Negli ultimi anni c’è stato un cambio importante anche a livello sentimentale. Cosa ha trovato in Cristina che ti stava mancando?
Cristina è una unicità. Non la penso paragonata a nulla. È la sua specialità che è incredibile. Spinge costantemente sull’acceleratore di essere la migliore versione di sé nei confronti di suo marito e ti fa venire voglia di essere la tua migliore versione per lei. Vive una continua sfida a rendere la vita dell’altro migliore. Lei è un valore aggiunto per la mia vita. E poi, vabbè…
Cosa?
È gioiosa, intraprendente, forte, cazzuta, bellissima. Ha tanti pregi e tante qualità. Ma sono tutti aspetti quasi secondari rispetto alla sua attitudine nei confronti dell’amore.

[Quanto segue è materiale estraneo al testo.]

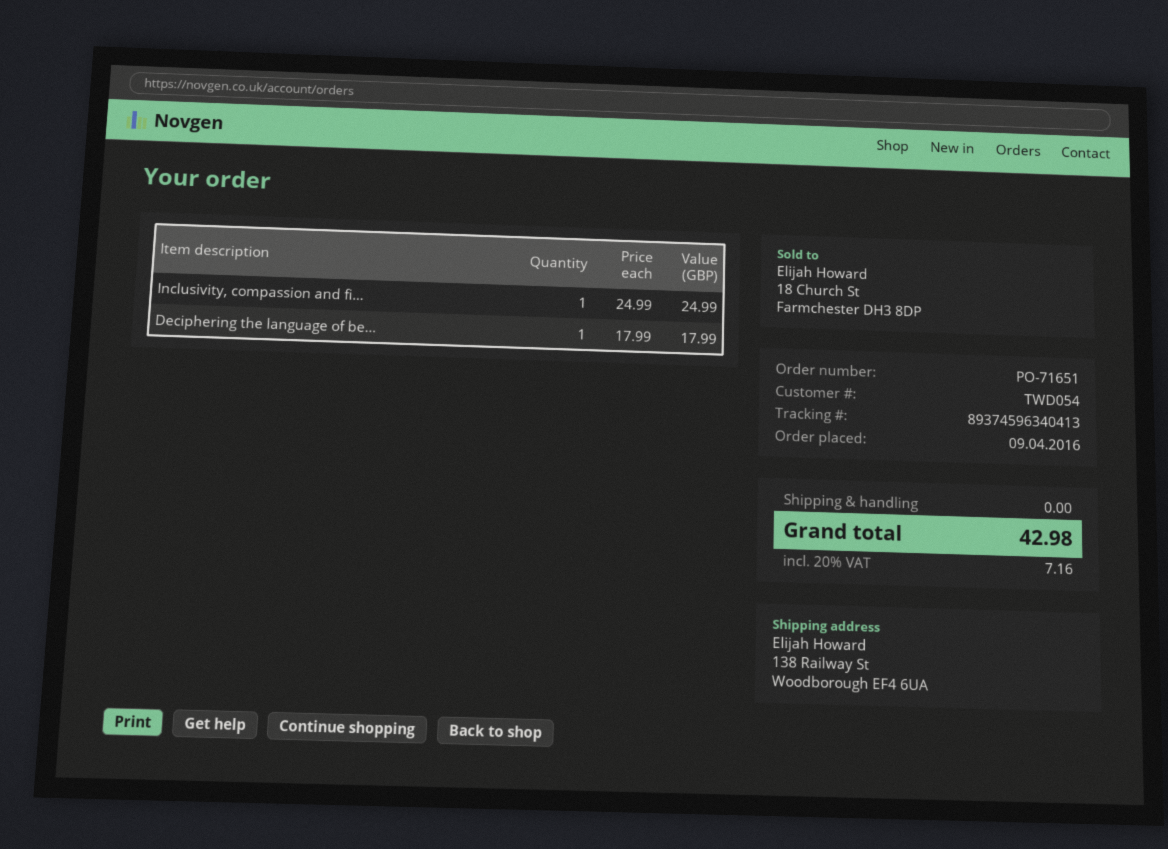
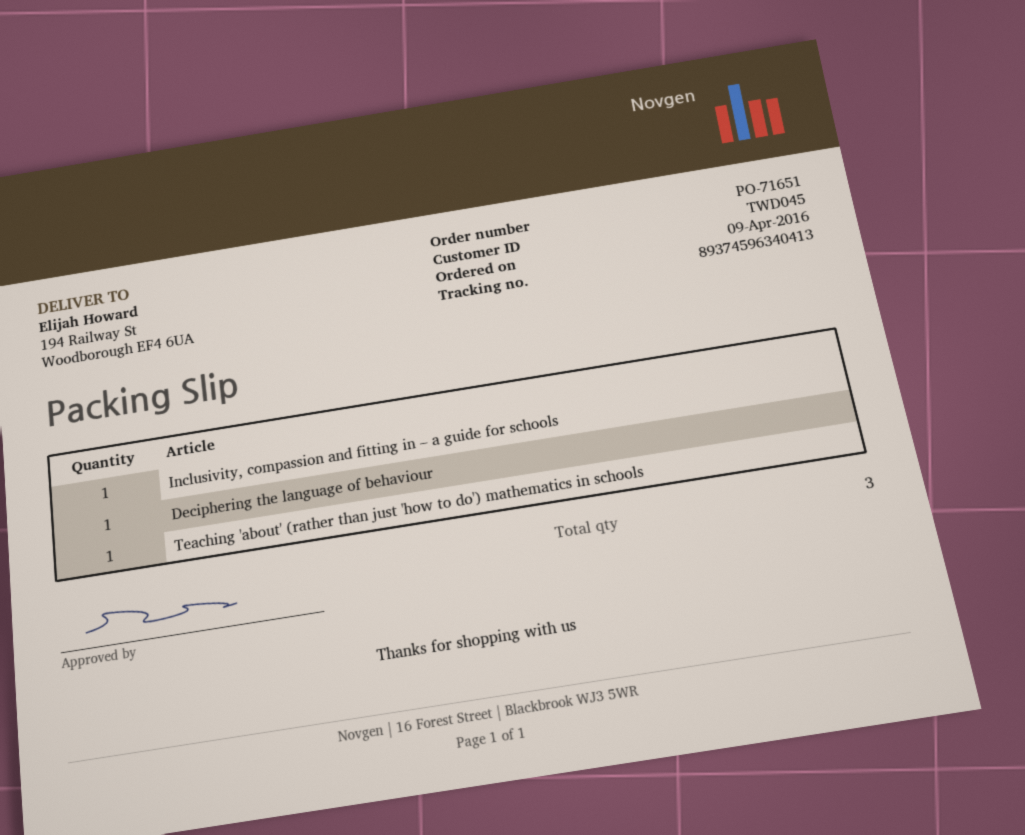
customer number: TWD054 -> TWD045
ship to: 138 Railway St, Woodborough EF4 6UA -> 194 Railway St, Woodborough EF4 6UA
Teaching 'about' (rather than just 'how to do') mathematics in schools: none -> 1

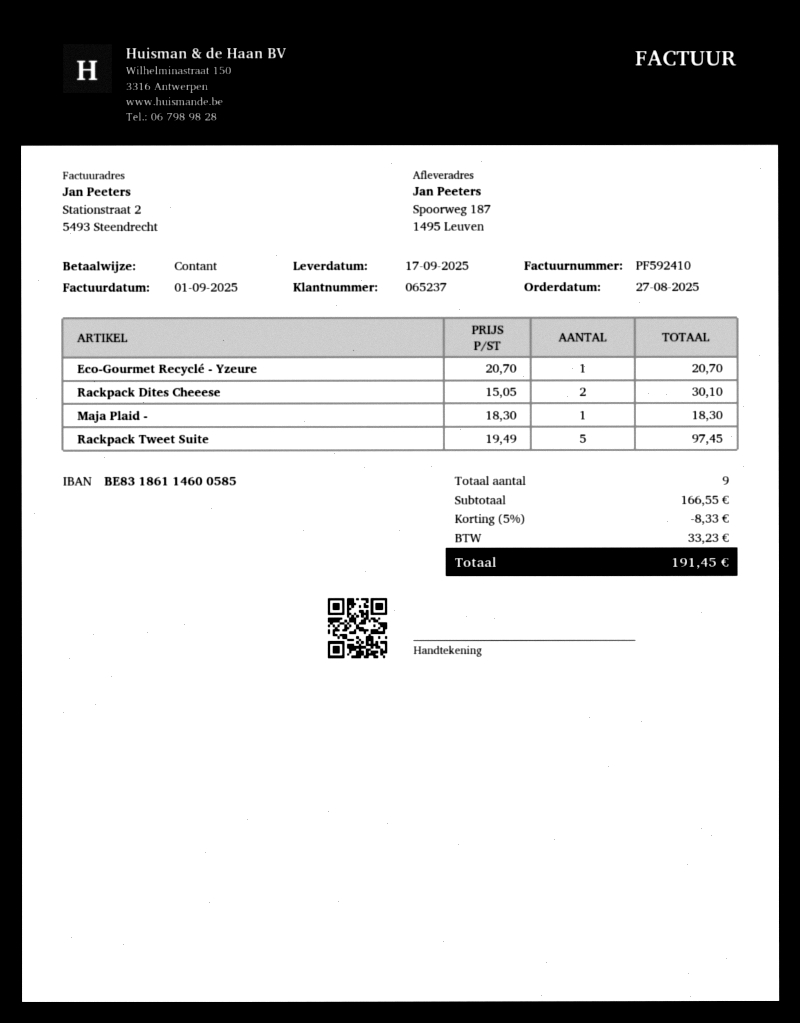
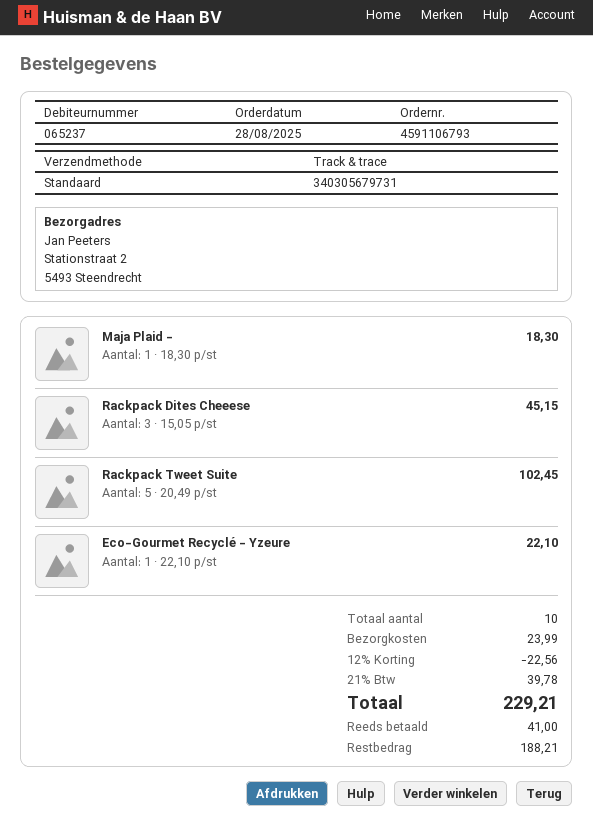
order date: 2025-08-27 -> 2025-08-28
ship to: Spoorweg 187, 1495 Leuven -> Stationstraat 2, 5493 Steendrecht
Eco-Gourmet Recyclé - Yzeure: 1 x 20.70 = 20.70 -> 1 x 22.10 = 22.10
Rackpack Dites Cheeese: 2 x 15.05 = 30.10 -> 3 x 15.05 = 45.15
Rackpack Tweet Suite: 5 x 19.49 = 97.45 -> 5 x 20.49 = 102.45
total quantity: 9 -> 10
discount: 5% = 8.33 -> 12% = 22.56
shipping: none -> 23.99
tax: 33.23 -> 39.78
total: 191.45 -> 229.21

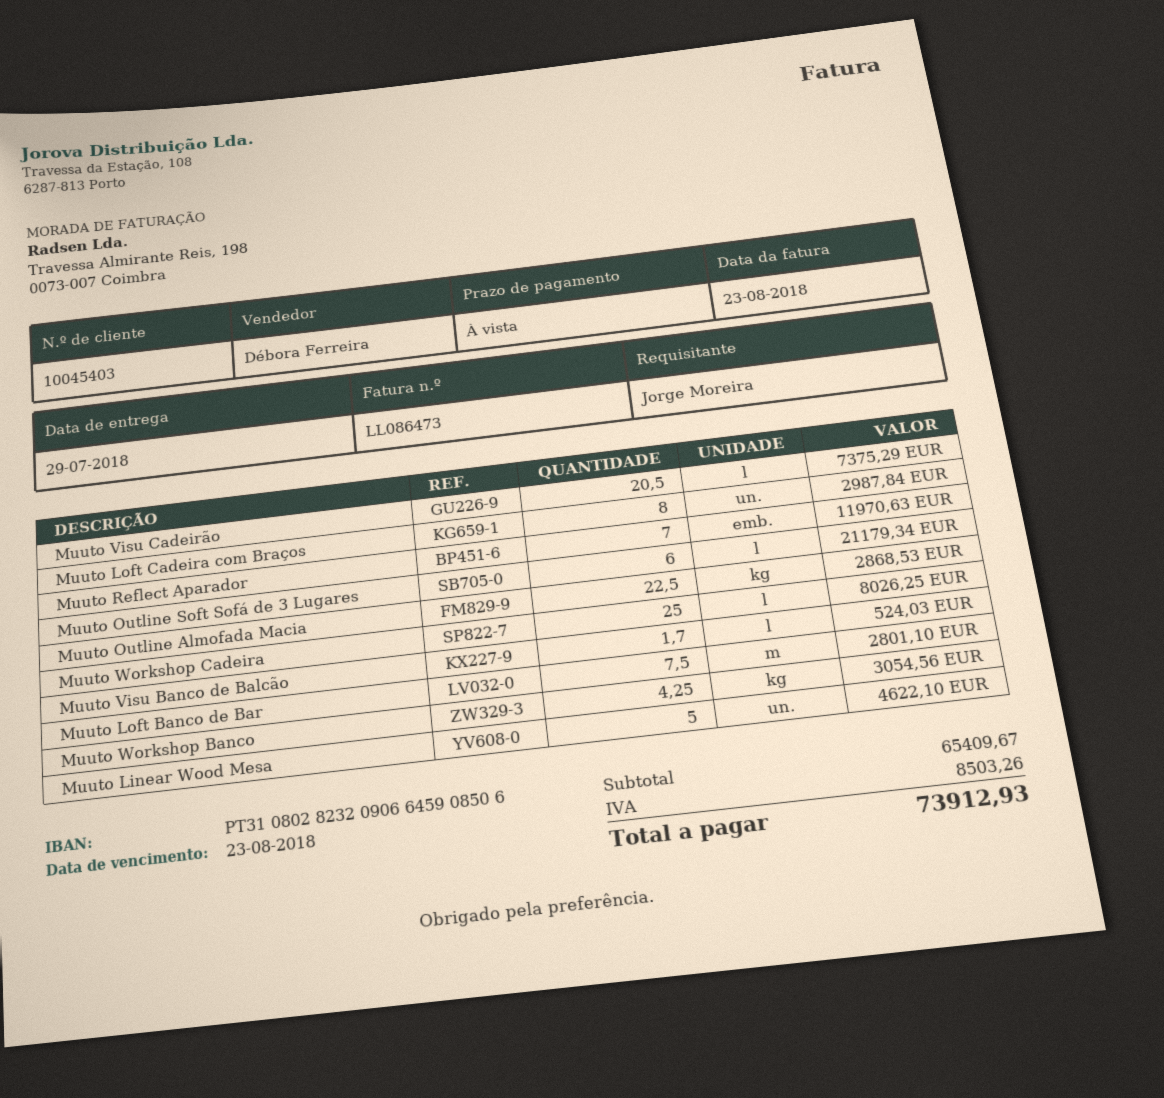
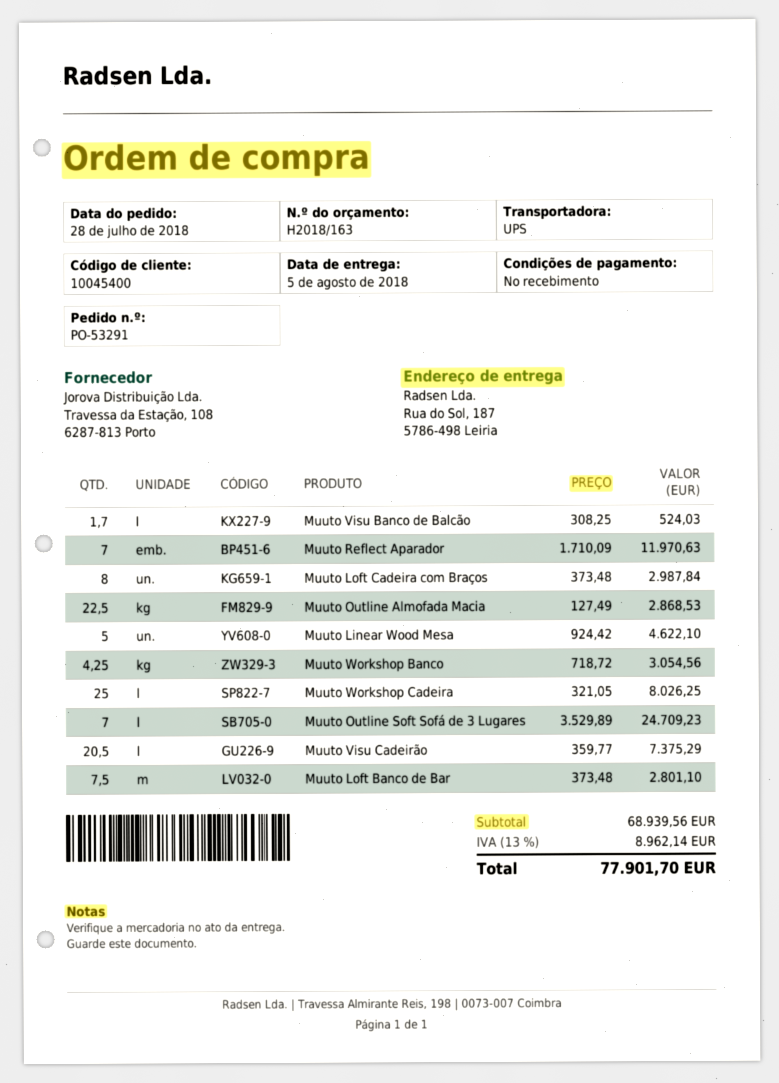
delivery date: 2018-07-29 -> 2018-08-05
customer number: 10045403 -> 10045400
Muuto Outline Soft Sofá de 3 Lugares: 6 for 21179.34 -> 7 for 24709.23
subtotal: 65409.67 -> 68939.56
tax: 8503.26 -> 8962.14
total: 73912.93 -> 77901.70

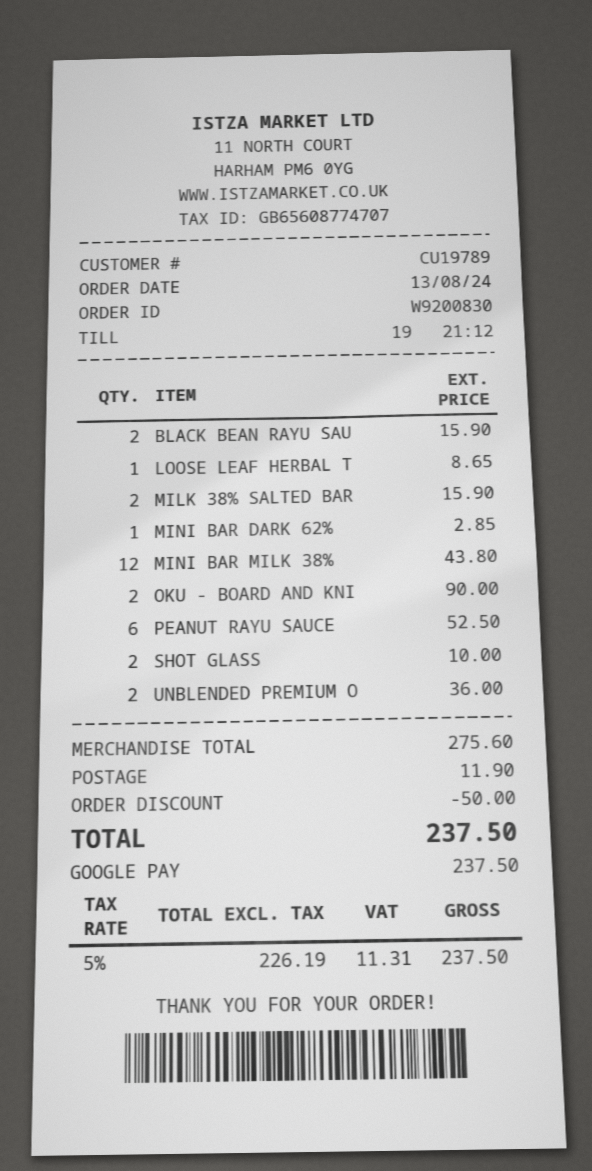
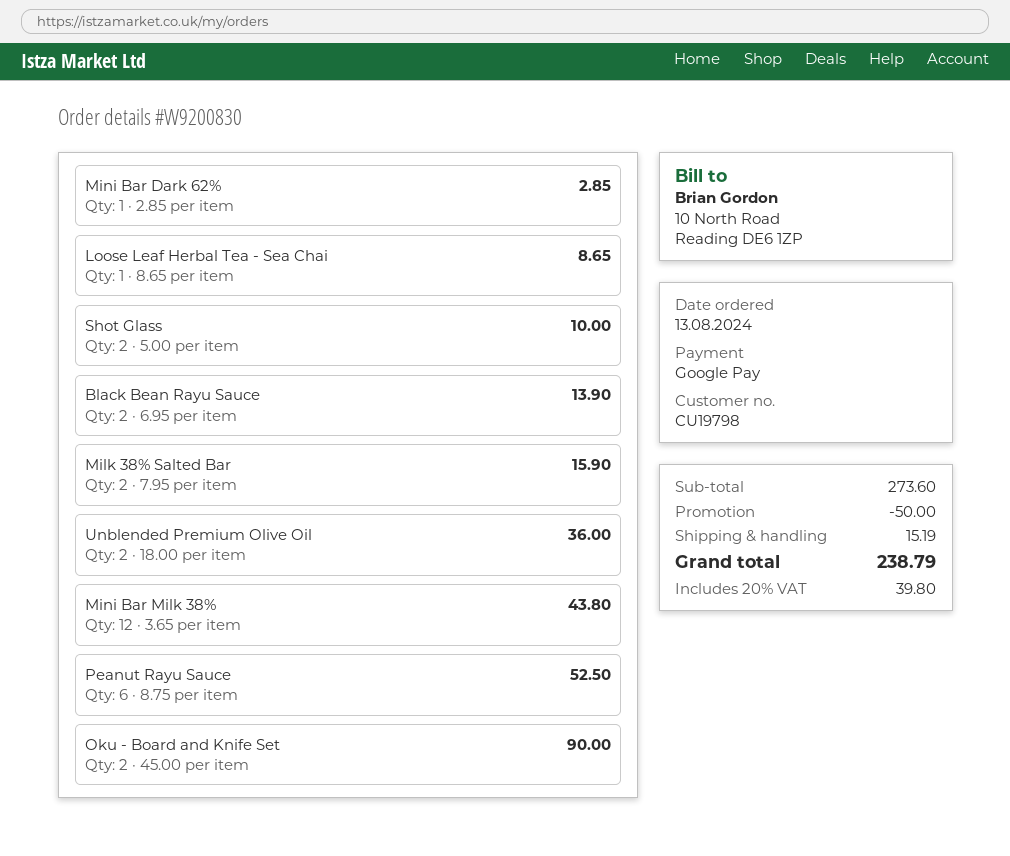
customer number: CU19789 -> CU19798
BLACK BEAN RAYU SAU: 2 for 15.90 -> 2 for 13.90
subtotal: 275.60 -> 273.60
shipping: 11.90 -> 15.19
tax: 5% = 11.31 -> 20% = 39.80
total: 237.50 -> 238.79

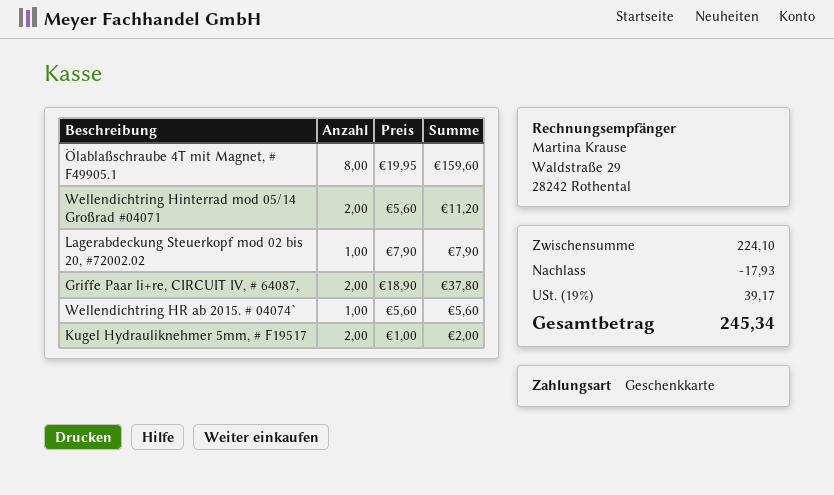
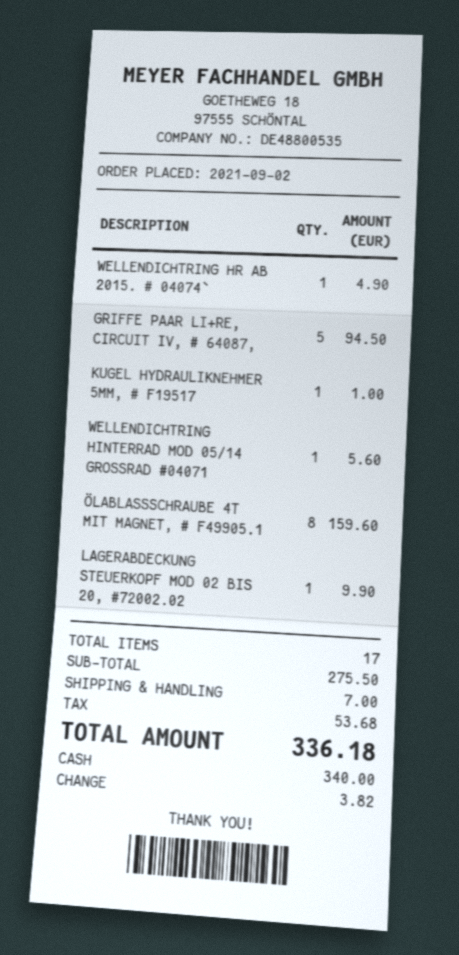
payment method: gift card -> cash
Wellendichtring Hinterrad mod 05/14 Großrad #04071: 2 for 11.20 -> 1 for 5.60
Lagerabdeckung Steuerkopf mod 02 bis 20, #72002.02: 1 for 7.90 -> 1 for 9.90
Griffe Paar li+re, CIRCUIT IV, # 64087,: 2 for 37.80 -> 5 for 94.50
Wellendichtring HR ab 2015. # 04074`: 1 for 5.60 -> 1 for 4.90
Kugel Hydrauliknehmer 5mm, # F19517: 2 for 2.00 -> 1 for 1.00
subtotal: 224.10 -> 275.50
discount: 17.93 -> none
shipping: none -> 7.00
tax: 39.17 -> 53.68
total: 245.34 -> 336.18

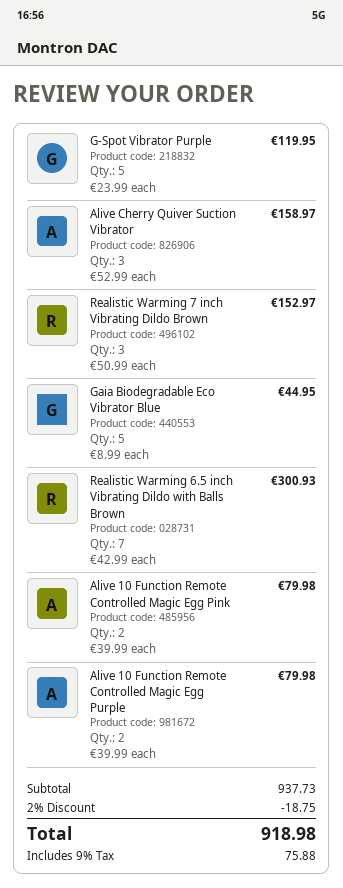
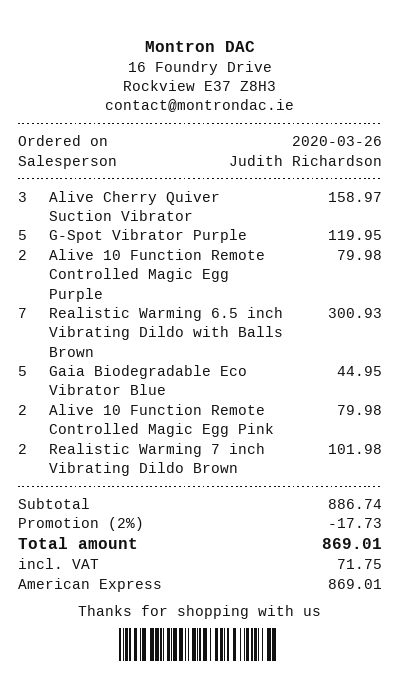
Realistic Warming 7 inch Vibrating Dildo Brown: 3 for 152.97 -> 2 for 101.98
subtotal: 937.73 -> 886.74
discount: 2% = 18.75 -> 2% = 17.73
tax: 75.88 -> 71.75
total: 918.98 -> 869.01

Tu hai cambiato spesso anche luogo dove vivere. Ora, a Milano, ti senti a casa?
Ci sono stato ancora troppo poco per sentirla davvero casa. Sono stabile da pochissimi mesi. Però è stata una decisione consapevole. Dopo Torino e Roma mi sentivo pronto per Milano. Poi Cristina è di Milano. La sua famiglia è qua, e avere l’appoggio della famiglia, con una bimba piccola, è fondamentale.
Veniamo al fisico. Sappiamo dei tuoi problemi con la schiena. Ma come ti alleni a tutti questi continui cambiamenti?
Io sono completamente condizionato da una delle tante doti di Cristina, che è imprenditrice del benessere. Befancyfit è uno stile di vita, è il suo stile di vita. Ed è diventato anche il mio. Non ho scoperto solo un modo di allenarmi ma una impostazione di vita. Ennesimo cambiamento.
Nel concreto?
Befancyfit è un programma che è un mix di alimentazione, allenamento. Chiede di dedicarsi una parte di tempo per sé, per stare bene. Io sono piuttosto trasandato, non sono sempre stato abituato a prendermi cura, a fare qualcosa per sentirmi bene. Ora sono acciaccato perché negli ultimi nove mesi ho tolto tempo all’allenamento e ovviamente superati i quarant’anni il fisico va allenato. O almeno, così è per me. Se mi lascio un po’ andare e mi alleno meno, il corpo ne risente. Ho imparato che devo tenermi in forma. Se no ne risente tutto il meccanismo, anche mentale.
In cosa credi, anche dopo i quarant’anni, di dover cambiare ancora?
Mi devo allenare a cambiare. Ho difetti caratteriali. Invecchiare vuol dire diventare un po’ più saggi, capirsi un po’ meglio. Ho tanti difetti da modificare. Tendo a essere permaloso, a offendermi facilmente, quindi so di dover migliorare sul carattere. Sul fisico no, non mi interessa più, mi basta stare bene e tenermi in forma. A proposito, Befancyfit è un programma completamente orientato al mondo femminile, ma ora con Cristina stiamo pensando, attraverso di me, di aprirlo anche al mondo maschile. Sono tanti quelli che ne gioverebbero, che hanno bisogno di una spinta per innescare quella voglia di cambiamento, che cercano una motivazione per fare sport, cambiare alimentazione, mettersi a dieta. Insomma, di prendersi cura di sé.
Chiudiamo con una domanda sull’attualità. Dopo la pandemia, ci è entrata in casa, attraverso le immagini dei tg, la guerra. C’è qualcosa per cui lotteresti per non cambiare?
Forse non prenderei mai un’arma. Riesco solo a immaginare di poter dare la mia vita per qualcuno, per Nina o Cristina. Mi metterei in mezzo tra un’arma e loro.